Intended breakout character Lacmac and his friends Betina, Flips and Cookie are amazing performers in the space circus, but behind closed doors they are enslaved and abused by the ringmaster Rigatoni. Rayman, as a limbless wonder, comes into the picture after he's picked up and displayed by the circus because of his unique anatomy and abilities. Rayman realizes what's going on and helps bust his new friends out of the circus. Rigatoni hires the blundering, dimwitted detective Grub to track them down. They spend the rest of the short series trying to avoid him.

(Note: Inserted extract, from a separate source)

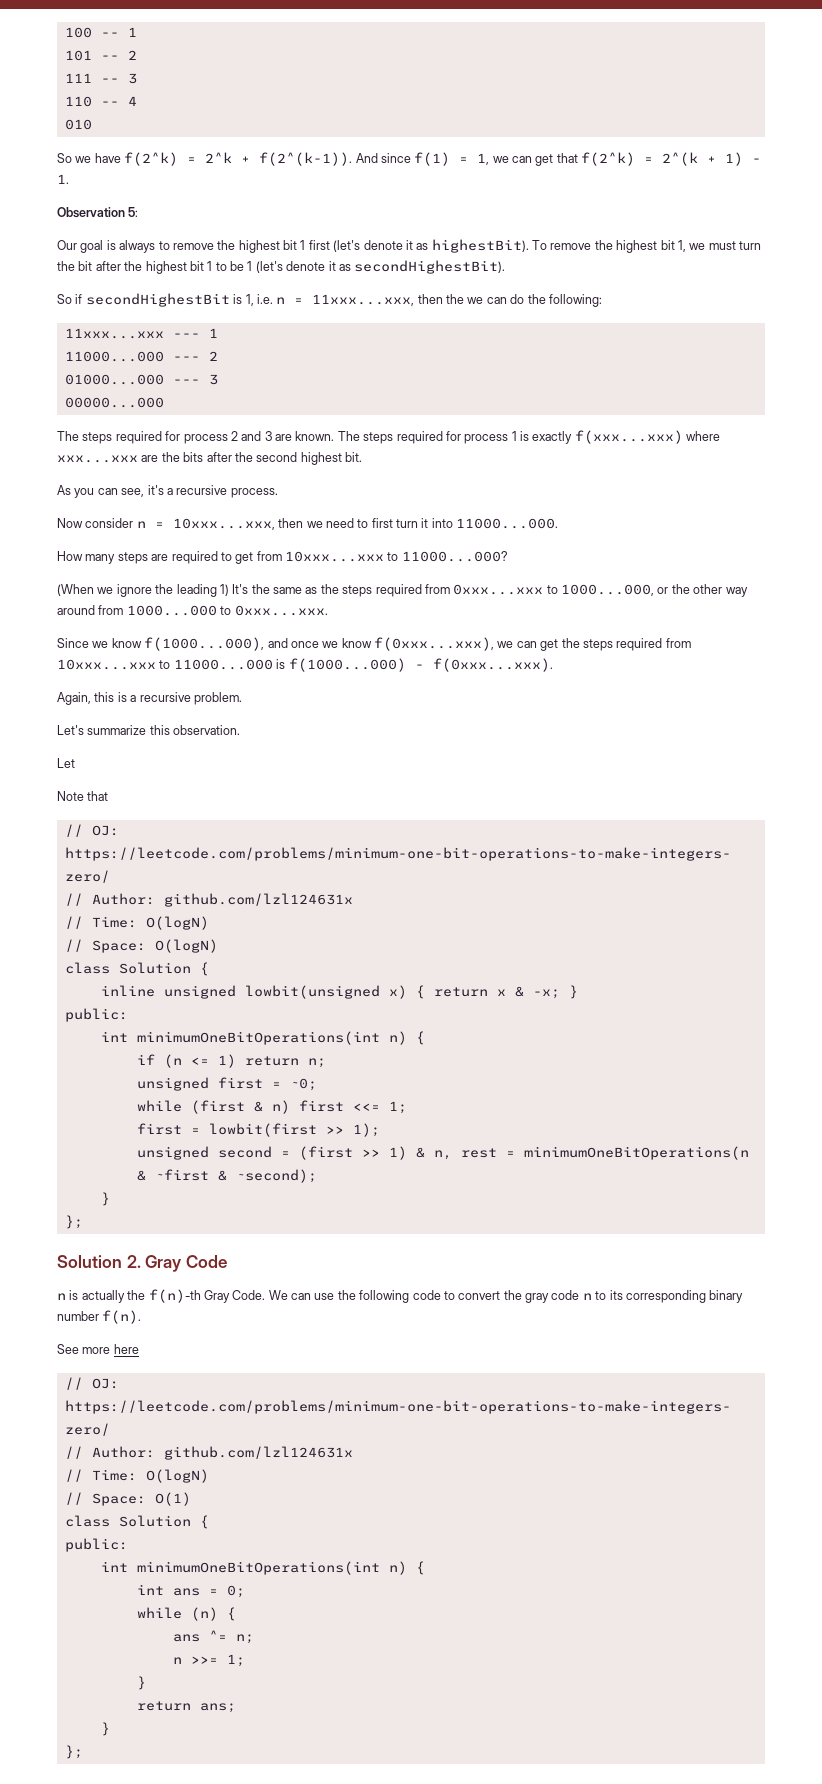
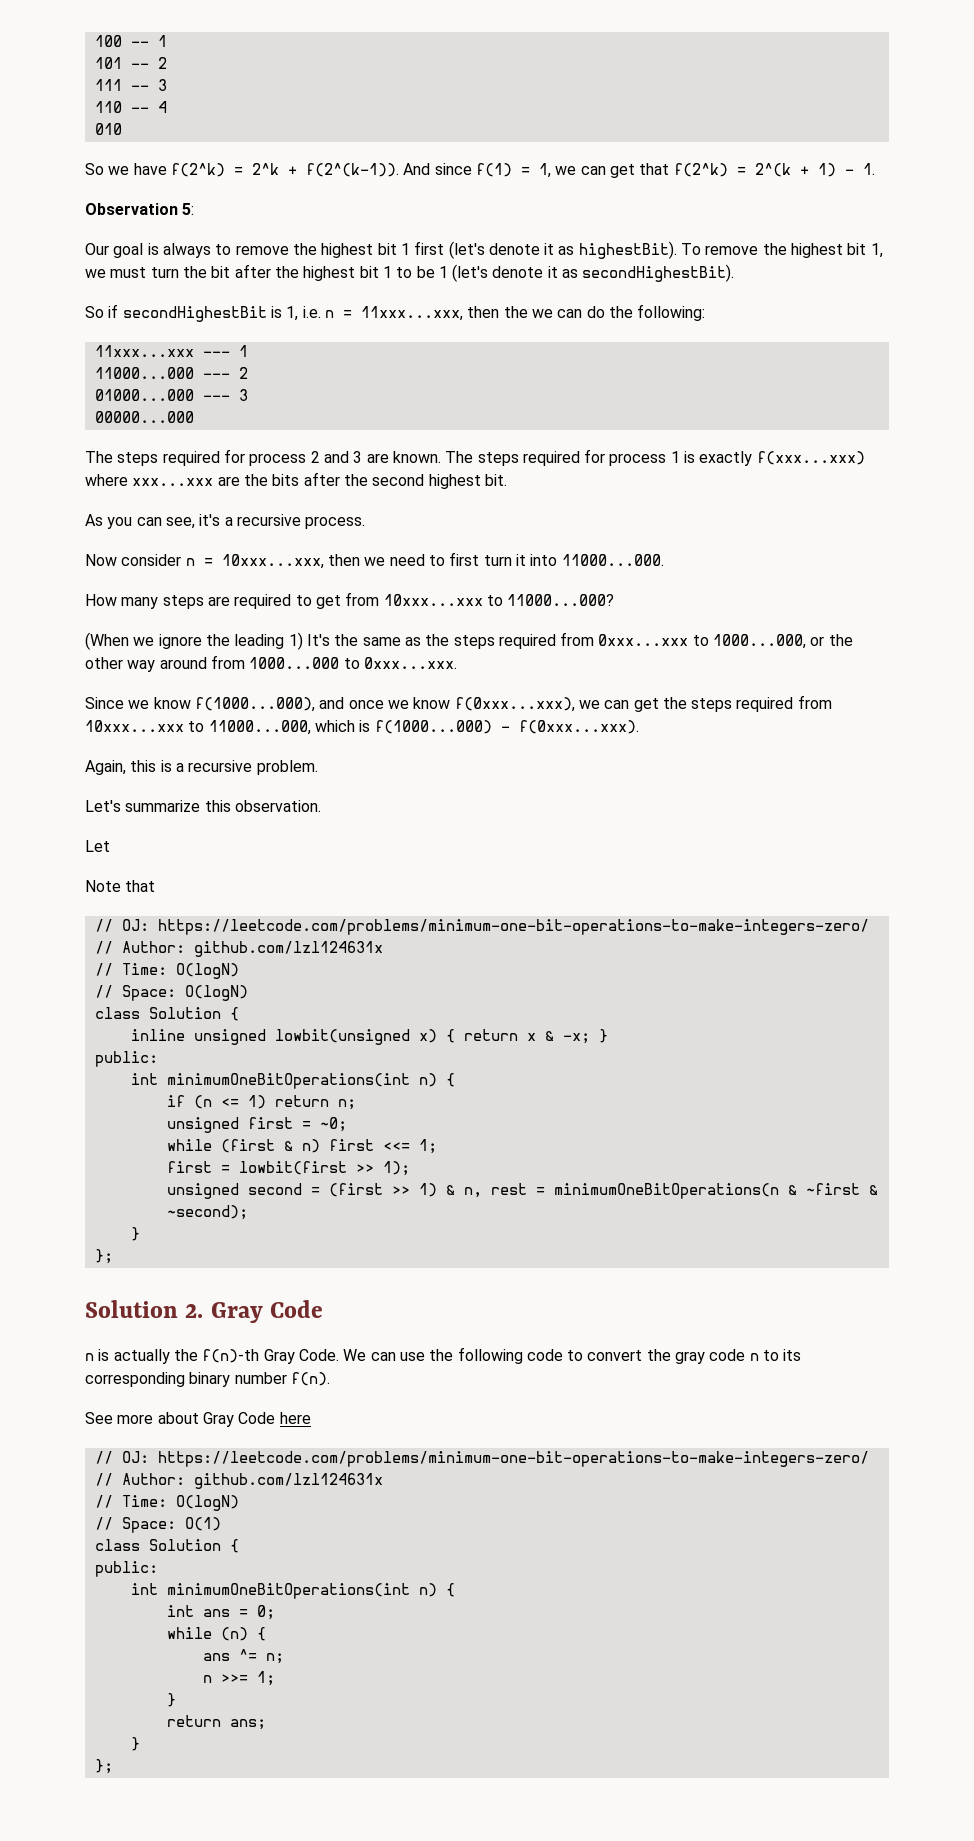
[173,659,273,670] 11000...000 -> [208,720,355,735] 11000...000, which
(111, 1350) none -> [157,1412,276,1427] about Gray Code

If you're looking for Ly, Globox or Murfy, you won't find them here. The new characters range from boring to annoying. Lacmac is a big dumb sad sack that you're supposed to want to hug. Betina and Flips are completely unremarkable. Cookie is increasingly annoying as he whines about everything all the time. Surprisingy, they actually nailed what I expected from Rayman himself as a cheeky hero. Considering that Rayman didn't actually start talking (beyond Raymanese gibberish in Rayman 2) in the games until Hoodlum Havoc, it's impressive that this show actually translated him in this capacity first. Oddly enough, Razorbeard is a Rigatoni flunky. The vibrant and zany world of the first Rayman game or the darker, alluring atmosphere of its sequel seem to have eluded this effort; what we got was far more generic, like the episode where Rayman and friends decide to secretly help Grub with his disastrous date. This would be like making a Super Mario cartoon and dedicating an entire episode to Mario literally fixing someone's toilet. It's a shame, or a feat, that they took a character/franchise with so much personality and wrapped it in the equivalent of vanilla ice cream on a white paper plate - bland and flavorless. If there's one pro I can list, it's that due to the show's age, there are no rabbids.